So just like Yale would at their private equity, you know, they do rolling vintages. So they’re putting new money to work every year rather than, you know, you’re just buying and forgetting about it. So we’ll continue to report back. I don’t know how. Maybe, we can end up doing some, sort of, research. Like, I really would love to do a research boutique focused on the space. So we’re off to spending out and hire four to five people to do it. But what kind of a fun dream job for young people? You know, just to track these deals, do deep dive research.

Jeff: I’m curious. I’m about to throw what’s in a completely random direction based upon something you just said. And I’m kinda curious to see where it goes. We might cut this off here in a second, but the outsiders, Thorndike, capital allocation. For listeners out there, the general idea is some of the CEOs who have done the best have been really skilled at capital allocation. Knowing when to buy back stock versus when to use excess money to pay dividends versus when to pay down debt, yada yada yada.

So Meb, to what extent…have you ever considered yourself as more of a capital allocator in your own personal finances? You’re just mentioning about throwing more money towards angel investments if the cycle turns. But if the cycle turns, chances are that, you know, publicly-traded companies, obviously, the stock market will be down as well. So to what extent, do you think about your own personal monies, and how do you allocate between the various opportunities available to you, public markets, private markets, paying down whatever debt might be in your own life, that sort of thing. Is there a plan?

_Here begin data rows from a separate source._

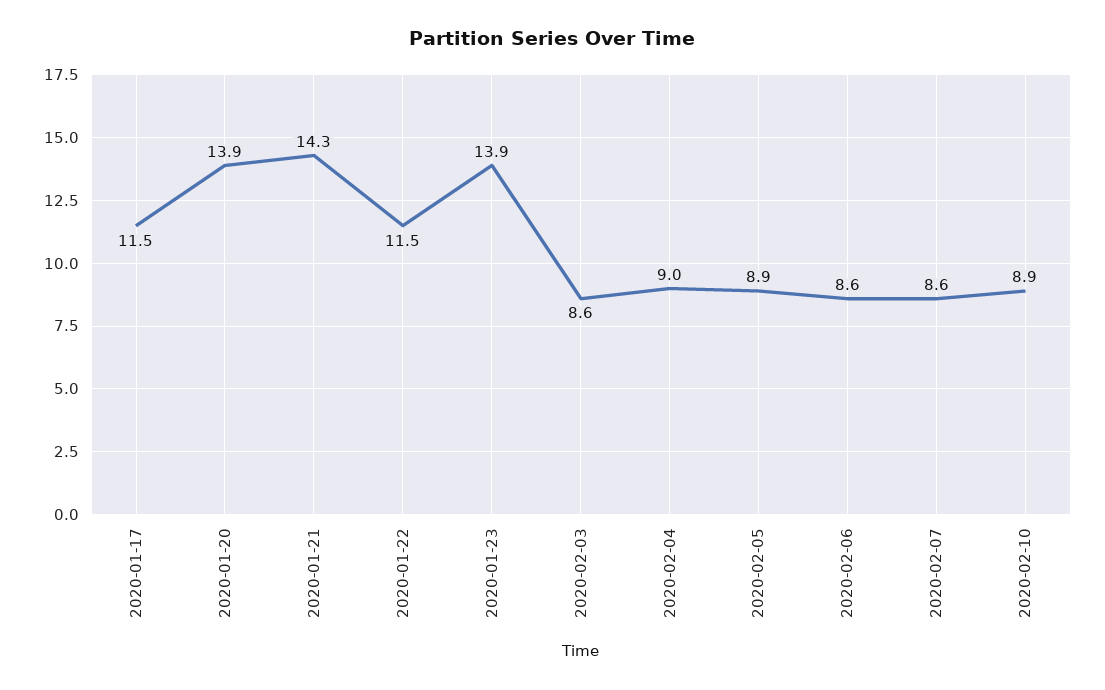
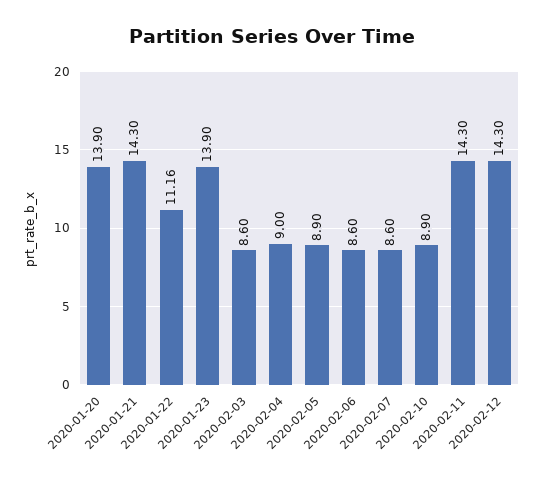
2020-01-17: 11.5 -> none
2020-01-22: 11.5 -> 11.16
2020-02-11: none -> 14.3
2020-02-12: none -> 14.3

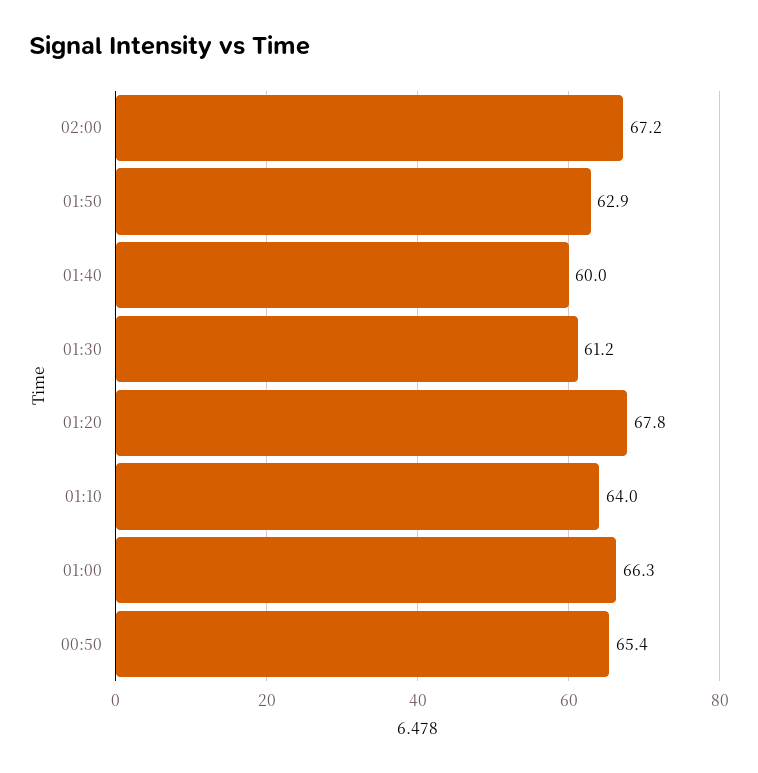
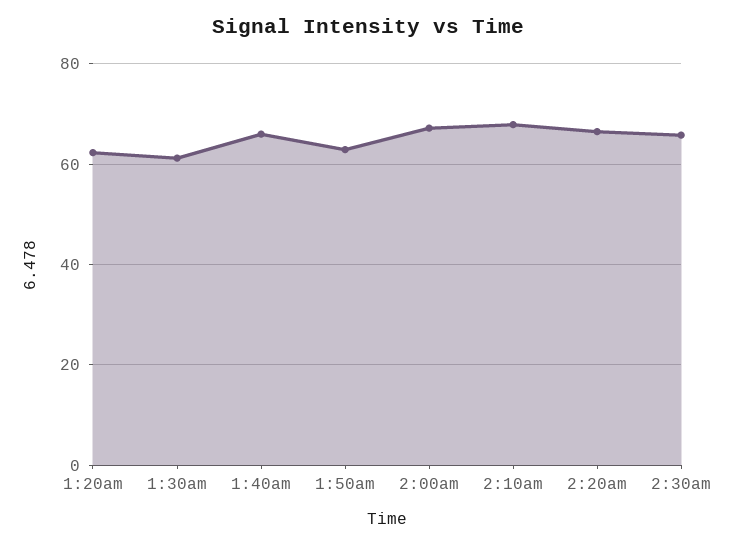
01:40: 60 -> 66
01:20: 67.8 -> 62
01:10: 64 -> none
01:00: 66.3 -> none
00:50: 65.4 -> none
2:10am: none -> 68
2:20am: none -> 66
2:30am: none -> 66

Meb: I pay a lot of dividends. I pay a lot of dividends, which is buying our unemployed actor friends happy hours, you know, whatever.

Jeff: I thought you’re gonna mention your wife.

Meb: Entertainment umbrella. She doesn’t listen to the show, I don’t think. So we can start ripping on Jackie, too. I’ve been super-transparent with my portfolio the past five years. We publish it on the blog, and the way I think about it, you know, for new listeners, that summary and the way it is, it’s like, look, I don’t know what the percent number is but let’s call it somewhere between 70 and 99% of my net worth is in Cambria, right? And we also talk a lot about it this.

Hey, look, if you wanna build huge exponential wealth, you either gonna need to start a company, you need to invest in early stage companies or just a company or stock or an investment that has potential to b a, you know, a ten or hundred thousand bagger. Or you need to have equity, some sort of equity ownership in a company that can go exponential.

Most of the asset allocation stuff, we’ve talked about for a long time, you know, and in the “Global Asset Allocation” book, which, by the way, we’ve re-upped that at freebook.mebfaber.com. You can download that.

We just did a poll, by the way, and that was our most requested second edition. So we may have to update that book. Most asset allocation strategies are gonna get you 5% ROI per year. Okay? Great. Five percent ROI per year will make you incredibly wealthy over 40 years. It won’t make you incredibly wealthy over 5, 10, 20, if that’s your goal. So we’ve said before, when you’re thinking about, you know, kinda big ways to make money, whether it’s to start a business, hold the keys, meaning a lot of people have done it through real estate, which is, kind of, like, owning a business. You know, you own real estate and rent it out.

Jeff: What was fascinating, is what you just mentioned not too long ago about how the white…some reason white paper pointed out that rental real estate was the best performing asset class.

Meb: Well, because we had said historically, housing is not a great investment, but that’s because you’re living in a house and using it. But if you were to buy a house and rent it, you know, you’re getting that income. Same as if you bought farmland and did nothing with it, you’ll probably keep up with inflation, but if you farm the farmland, same as renting a rental property, you know, you’ll get that income.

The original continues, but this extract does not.